| Required work |
Scan the records that follow, and whenever a line has the word "Axial", copy it.

| Records for this exercise |

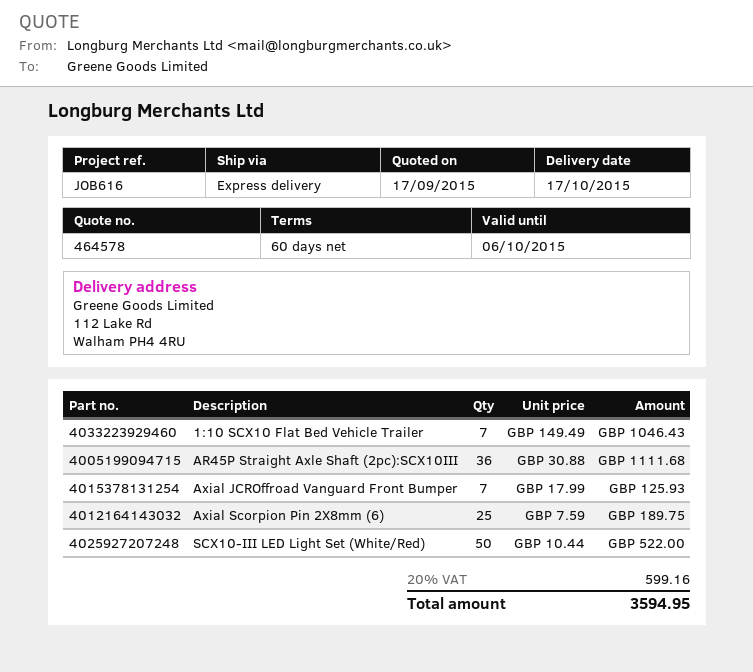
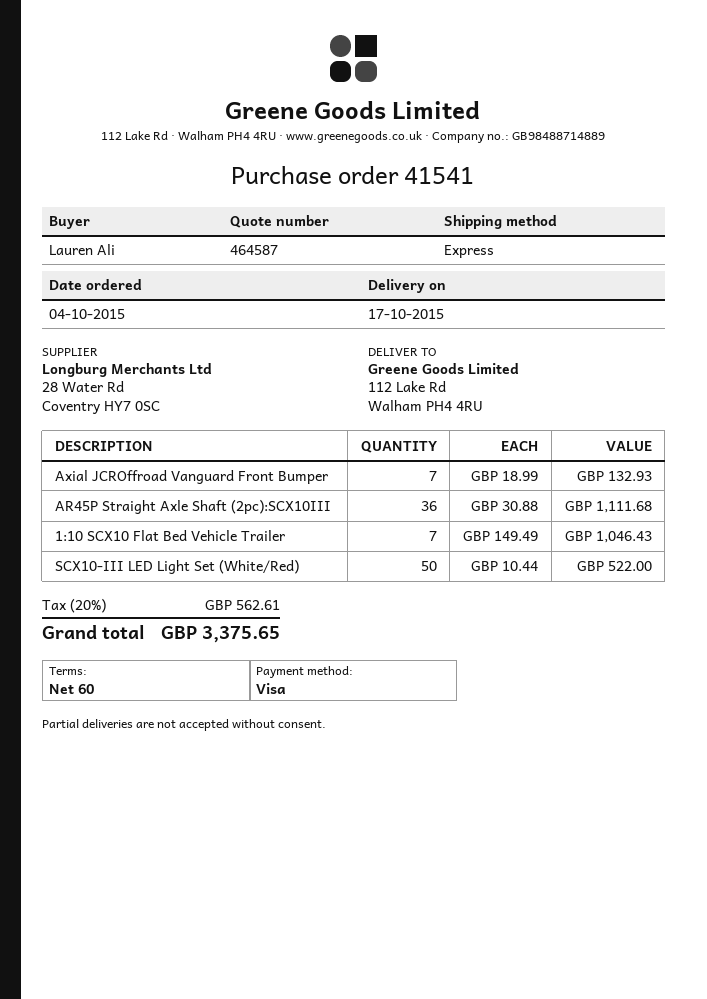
quote number: 464578 -> 464587
Axial JCROffroad Vanguard Front Bumper: 7 x 17.99 = 125.93 -> 7 x 18.99 = 132.93
Axial Scorpion Pin 2X8mm (6): 25 x 7.59 = 189.75 -> none
tax: 20% = 599.16 -> 20% = 562.61
total: 3594.95 -> 3375.65

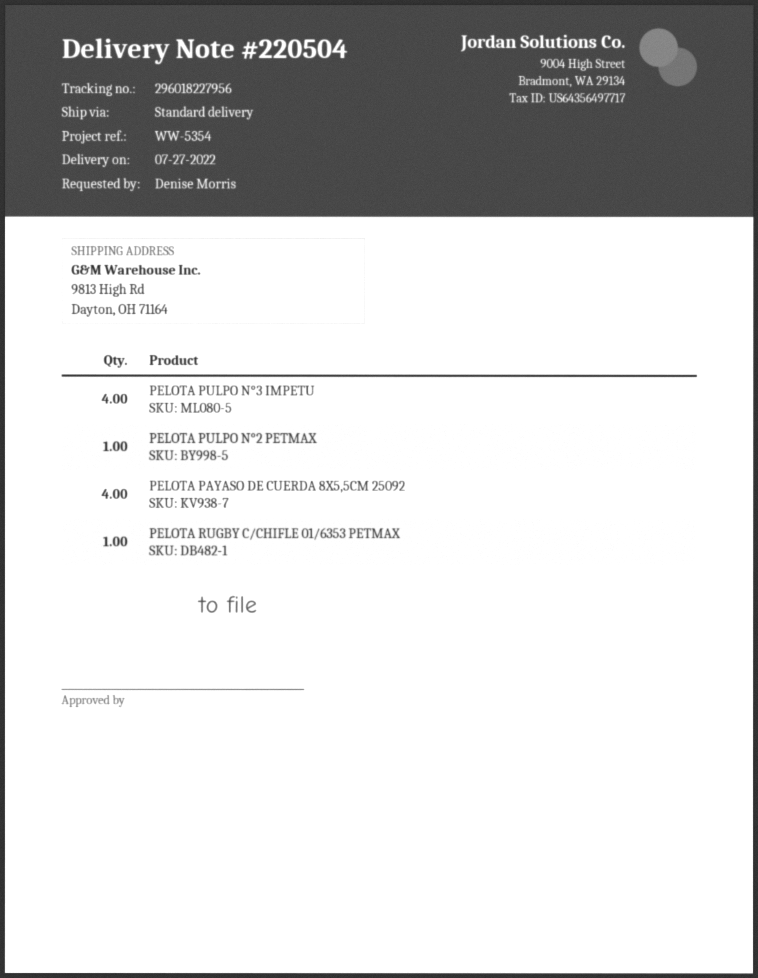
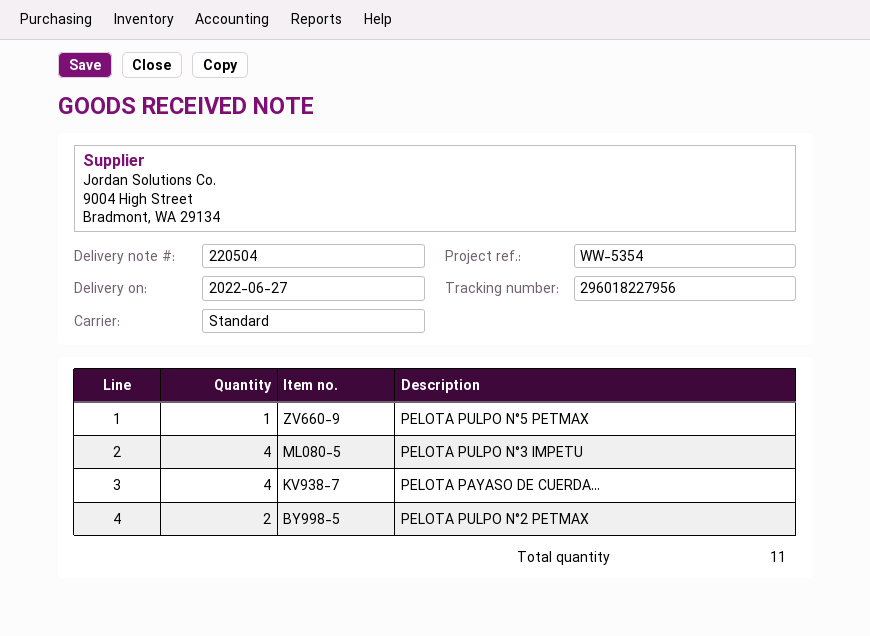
delivery date: 2022-07-27 -> 2022-06-27
PELOTA PULPO N°2 PETMAX: 1 -> 2
PELOTA RUGBY C/CHIFLE 01/6353 PETMAX: 1 -> none
PELOTA PULPO N°5 PETMAX: none -> 1

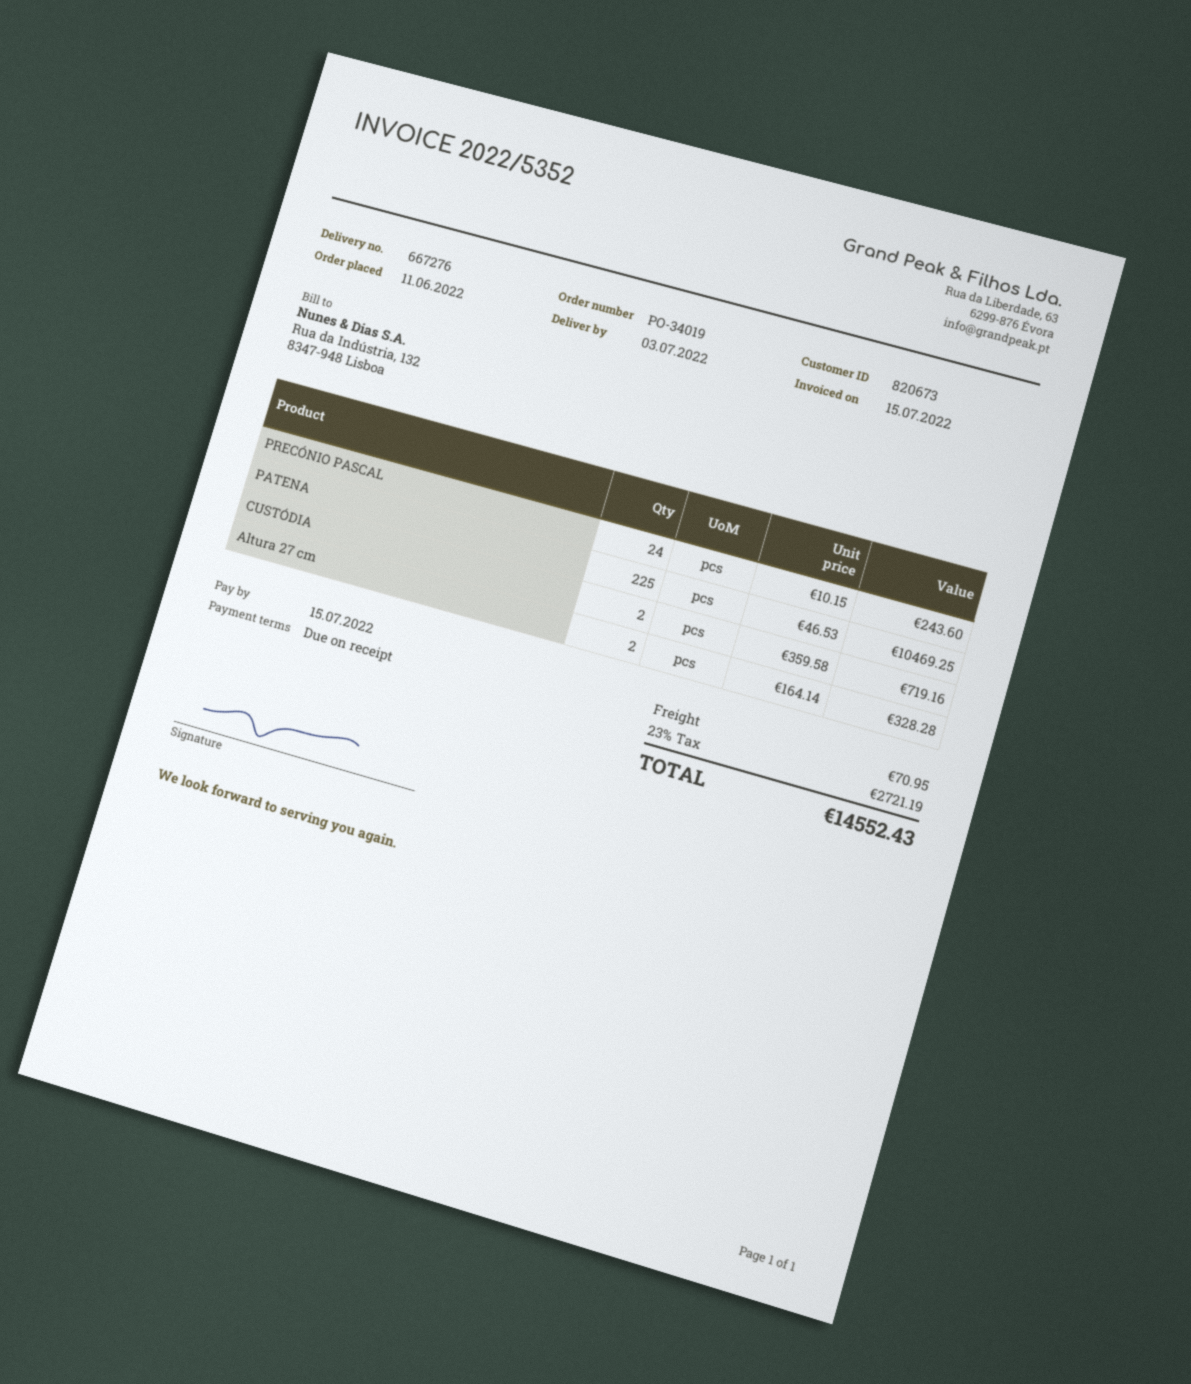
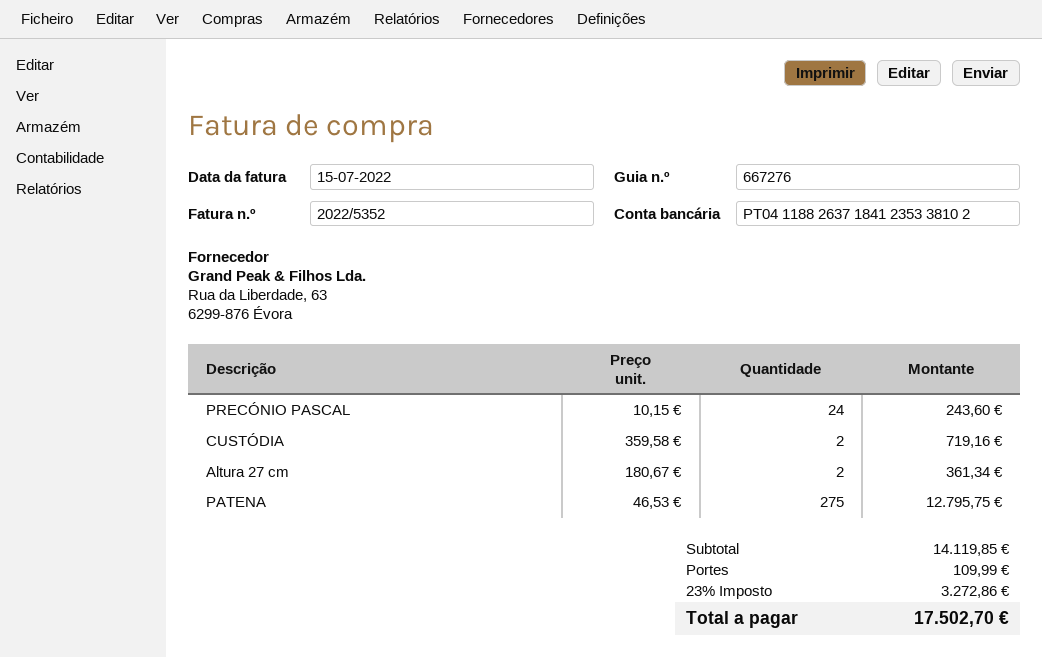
PATENA: 225 x 46.53 = 10469.25 -> 275 x 46.53 = 12795.75
Altura 27 cm: 2 x 164.14 = 328.28 -> 2 x 180.67 = 361.34
shipping: 70.95 -> 109.99
tax: 23% = 2721.19 -> 23% = 3272.86
total: 14552.43 -> 17502.70

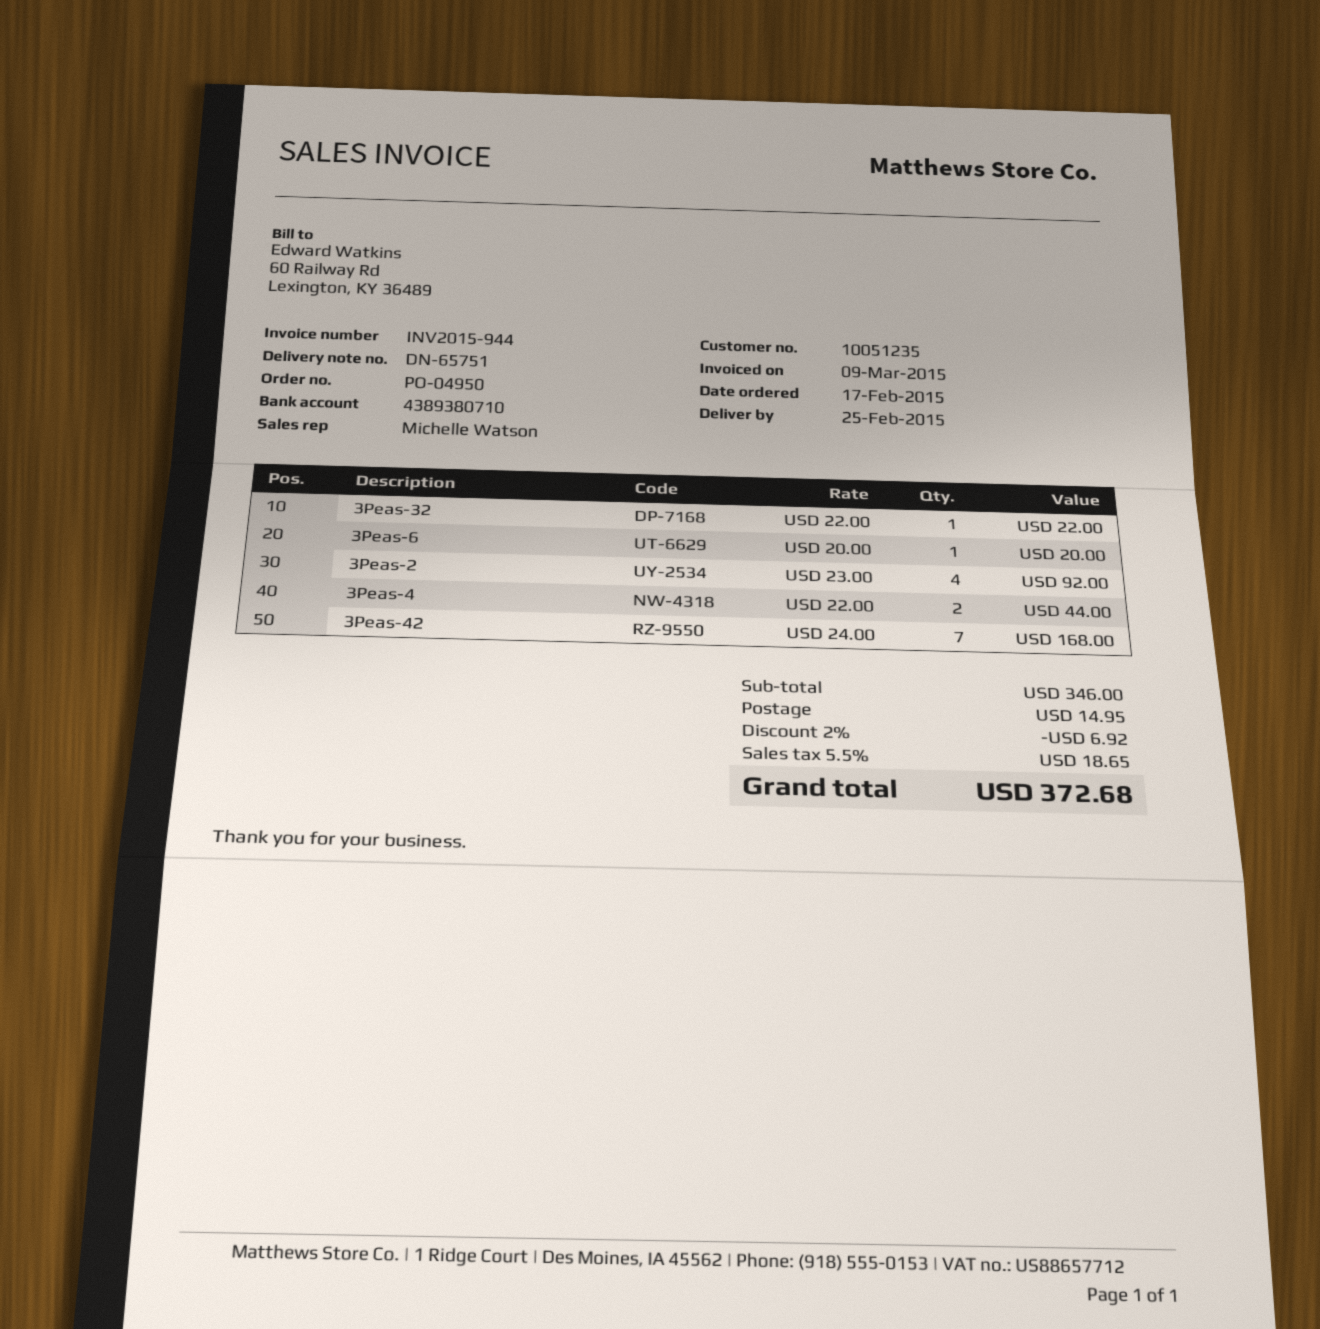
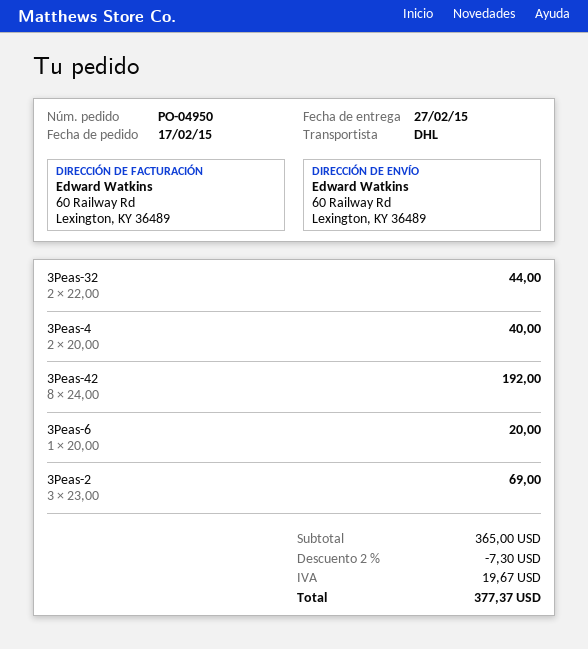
delivery date: 2015-02-25 -> 2015-02-27
3Peas-32: 1 x 22.00 = 22.00 -> 2 x 22.00 = 44.00
3Peas-2: 4 x 23.00 = 92.00 -> 3 x 23.00 = 69.00
3Peas-4: 2 x 22.00 = 44.00 -> 2 x 20.00 = 40.00
3Peas-42: 7 x 24.00 = 168.00 -> 8 x 24.00 = 192.00
subtotal: 346.00 -> 365.00
discount: 2% = 6.92 -> 2% = 7.30
shipping: 14.95 -> none
tax: 18.65 -> 19.67
total: 372.68 -> 377.37

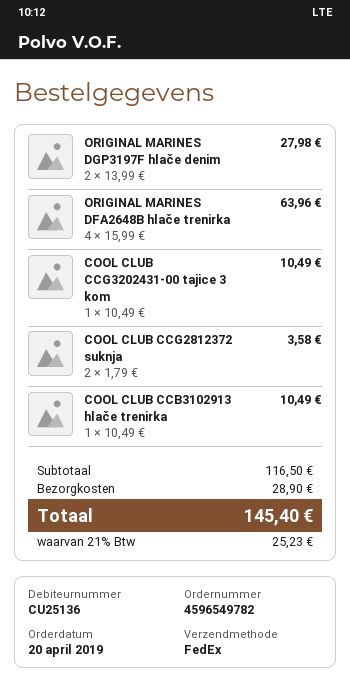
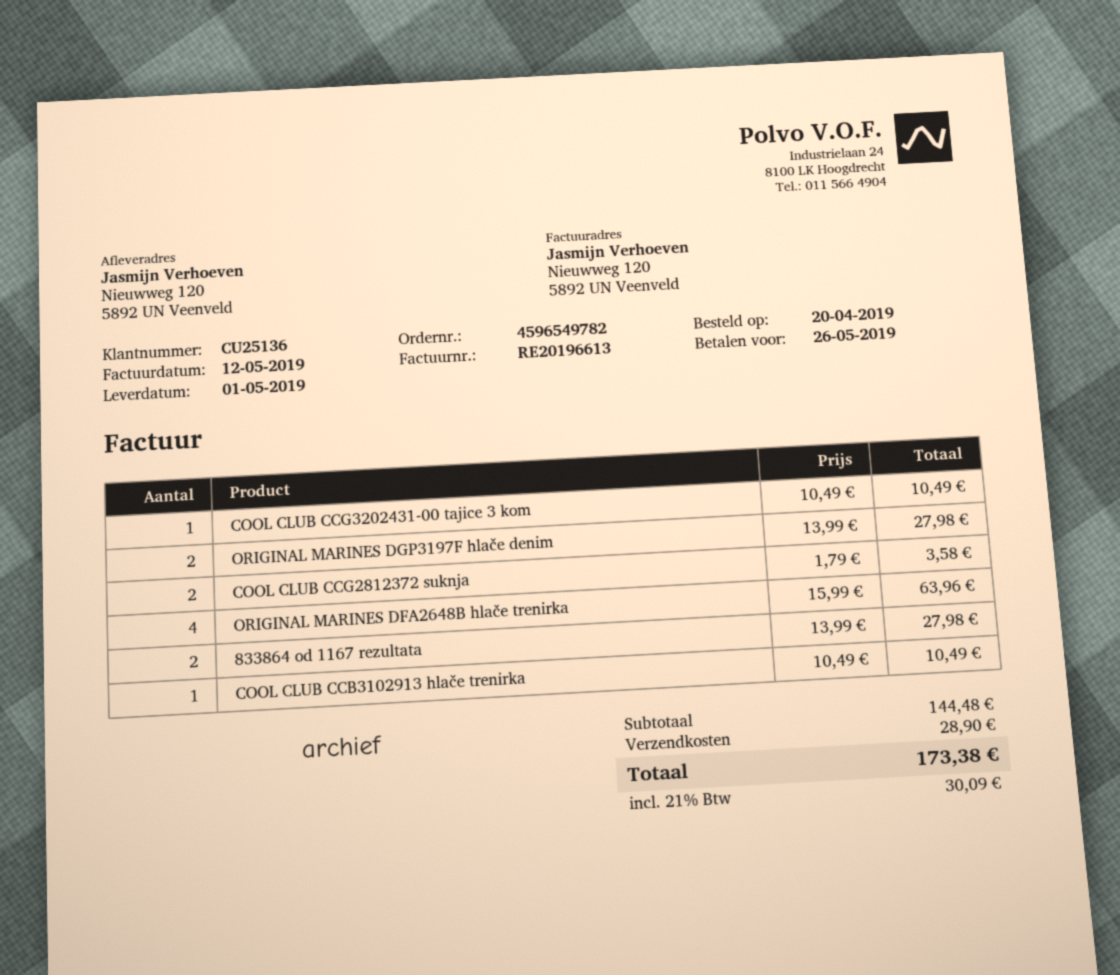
833864 od 1167 rezultata: none -> 2 x 13.99 = 27.98
subtotal: 116.50 -> 144.48
tax: 21% = 25.23 -> 21% = 30.09
total: 145.40 -> 173.38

| Answer to the problem |
Axial JCROffroad Vanguard Front Bumper: 7 x 17.99 = 125.93 -> 7 x 18.99 = 132.93
Axial Scorpion Pin 2X8mm (6): 25 x 7.59 = 189.75 -> none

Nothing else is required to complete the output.